■ THE DATA
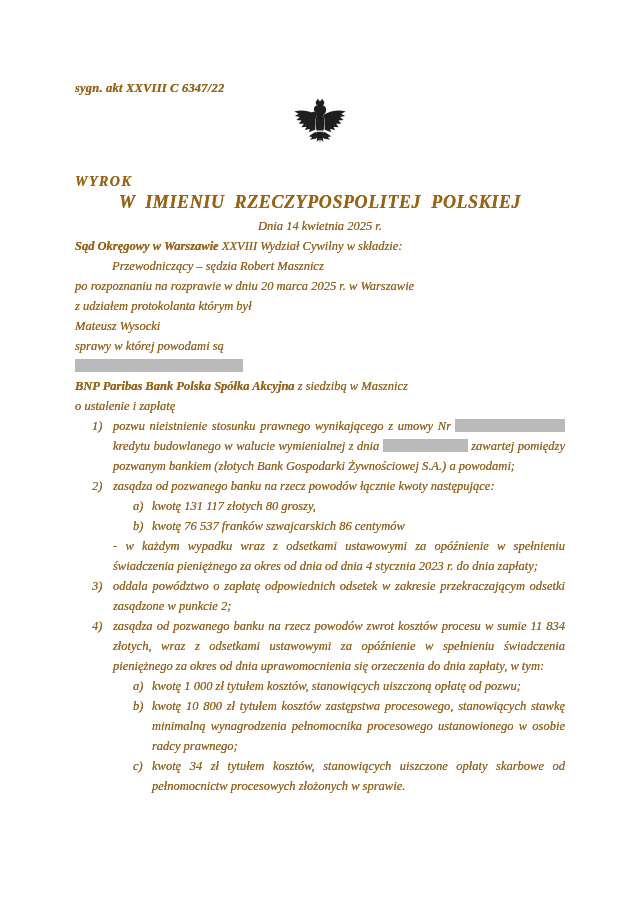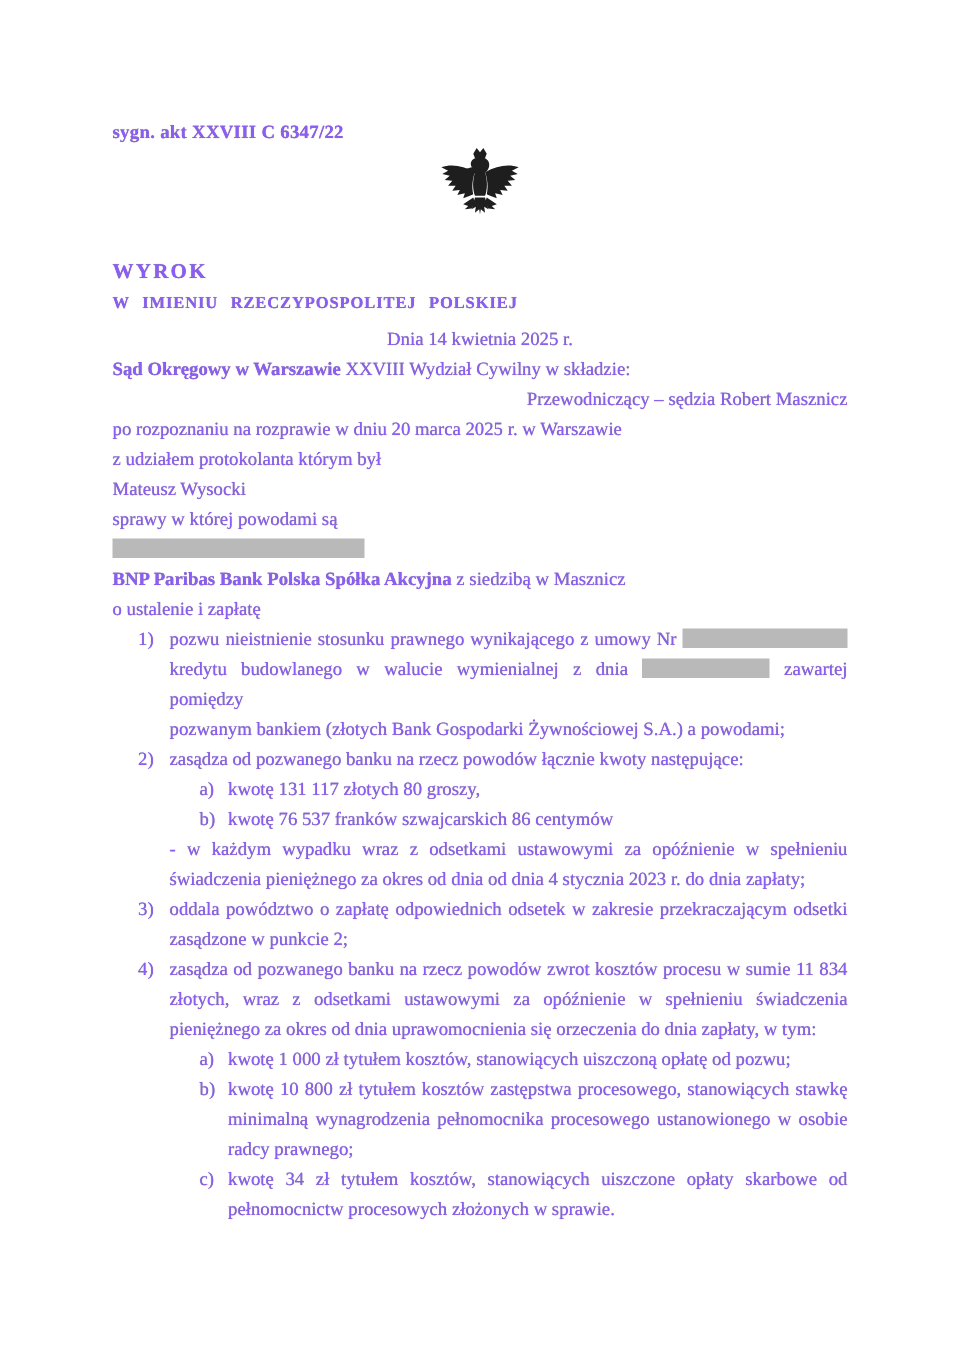--- a/index.html
+++ b/index.html
@@ -5,41 +5,42 @@
   * { box-sizing: border-box; }
   html, body { margin: 0; padding: 0; background: #ffffff; }
   .page {
     position: relative;
     width: 640px;
     height: 911px;
     background: #ffffff;
     font-family: "Liberation Serif", serif;
     font-size: 12.5px;
     line-height: 20px;
-    color: #8b5cf6;
+    color: #a16207;
     padding: 78px 75px 0 75px;
     text-shadow: 0 0 0.5px rgba(34,34,34,0.65);
     overflow: hidden;
+    font-style: italic;
   }
   .bold { font-weight: bold; }
   p { margin: 0; }
   .case-number { font-weight: bold; letter-spacing: 0.2px; }
   .emblem-row { text-align: center; height: 66px; margin-top: 0px; }
   .emblem-row svg { display: inline-block; }
   .title {
     text-align: left; font-weight: bold; font-size: 14px;
     letter-spacing: 1.5px; margin-top: 8px;
   }
   .subtitle {
-    text-align: left; font-weight: bold; font-size: 11px;
+    text-align: center; font-weight: bold; font-size: 18px;
     letter-spacing: 0.6px; word-spacing: 5px;
   }
   .date-line { text-align: center; margin-top: 4px; }
   .court-block { margin-top: 0; }
-  .indent1 { padding-left: 37px; text-align: right; }
+  .indent1 { padding-left: 37px; }
   .redact {
     display: inline-block;
     background: #b9b9b9;
     height: 13px;
     vertical-align: -2px;
   }
   .redact-line { height: 20px; }
   .redact-line .redact { width: 168px; margin-top: 3px; }
   .item { position: relative; padding-left: 38px; text-align: justify; }
   .item .num { position: absolute; left: 17px; top: 0; }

■ DIRECTIONS FOR THIS TASK
Look through the entries above; copy each line where the string "background" appears.

■ TASK RESULT
   html, body { margin: 0; padding: 0; background: #ffffff; }
     background: #ffffff;
     background: #b9b9b9;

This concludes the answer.